BOOK CLUB: You Wish

Author: Lia Weston
ISBN: 9781743538609
RRP: $29.99
Publisher: Pan Macmillan
Copy: Courtesy of the Publisher

You Wish is Lia Weston’s third novel, and the second that I have read. I know that Weston is an Adelaide author so I must say that I spent quite a bit of the early chapters trying to work out where this book is set, and it turns out that it’s Melbourne but it is written well enough that it could easily be any major Australian city.

I was actually torn deciding whether this is a contemporary fiction or more a speculative fiction story because there are elements which seem like they should be way far out… but they just aren’t, not anymore.

Thomas Lash has a rather unique career that is described as many things throughout the novel, all of them accurate but none of them quite right. He is an artist first and foremost but he has co-founded a company that uses a very different medium to harness his creativity. He is an image manipulator and master Photoshopper who has turned a couple of well received birthday photos into a career.

It started with adding a friend into an Oscar’s red carpet but in this day and age who is to say where it will end. Your face on stage with your favourite band at a stadium show is a little bit of harmless fun but what about when you are creating complete alternate lives for clients, where does the moral grey area get decidedly murky. The ramifications for a skill set like this are very much a butterfly effect and in the beginning they aren’t necessarily things you take into consideration.

A way with photoshop isn’t Tom’s only talent, he has an uncanny ability to read people and is often used as a party trick. He can read body language and tiny tells about a person, especially strangers, and translate them into knowledge about their lives – and their desires.

Weston’s storytelling style is light-hearted and humorous, told from Tom’s perspective in the first person with snippets of aside dialogue that bring us inside the story because it’s us he’s talking to, generally making an observation about something that’s just happened. It adds an element of light-hearted banter to a story that has a quirky vibe, until it starts to get a bit dark and murky.

You Wish is quirky, the characters are interesting and extremely diverse. They storytelling is engaging and the subject matter is fascinating, if a little – and then a lot – disturbing.
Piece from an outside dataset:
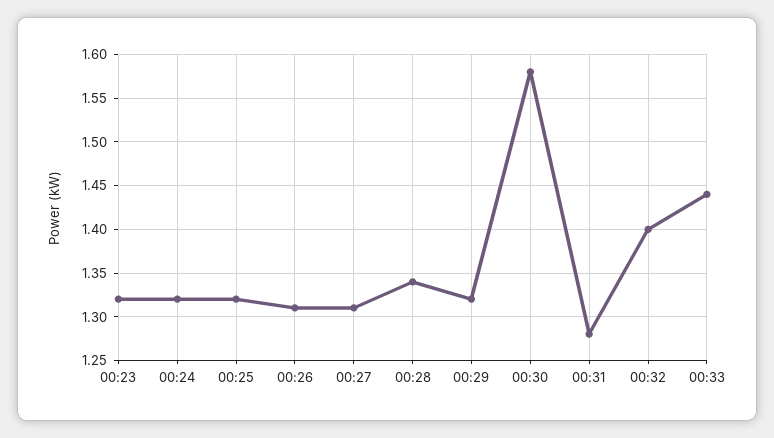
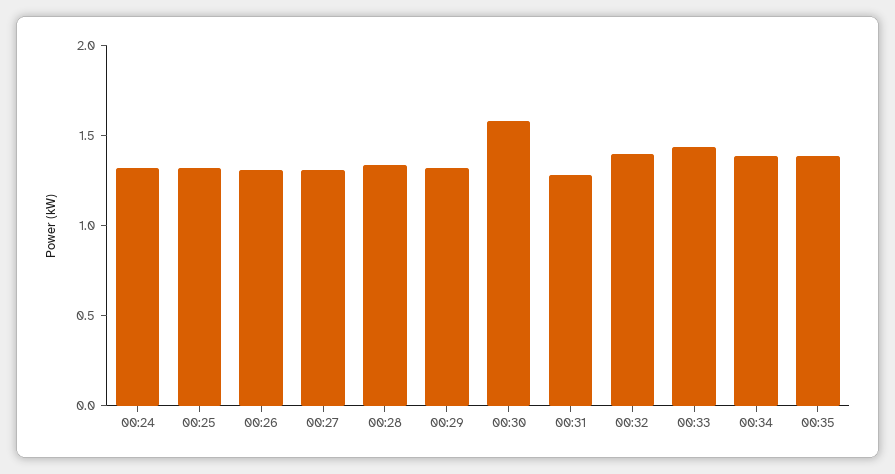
00:23: 1.32 -> none
00:34: none -> 1.4
00:35: none -> 1.4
One thing Weston manages to convey beautifully through this story is the limitless scope for art mediums. Tom studied art and by all accounts was pretty accomplished when it came to portraits but they don’t really bring in the big bucks so he branched out. He is now creating unique photo albums of alternate realities for a wide range of clients. Now this is where it gets hotly contested because he is definitely still creating, if not in a traditional sense, but many of those around him don’t recognise what he does as art. The further we get into the story the more he discovers that people aren’t really comfortable with what he does. When he started it seemed like something that would fizzle out rather quick, but then it didn’t… it grew. They don’t realise that Tom is still doing more traditional art, and keeping it a secret from pretty much everyone.

Tom gets himself caught up in the ideal of being able to create the world you want and he starts to lose himself, his life starts imploding around him and then the first complaint comes in. Five years in and the co-founders are looking at ways to move the business forward, in ways that Tom is really not comfortable with.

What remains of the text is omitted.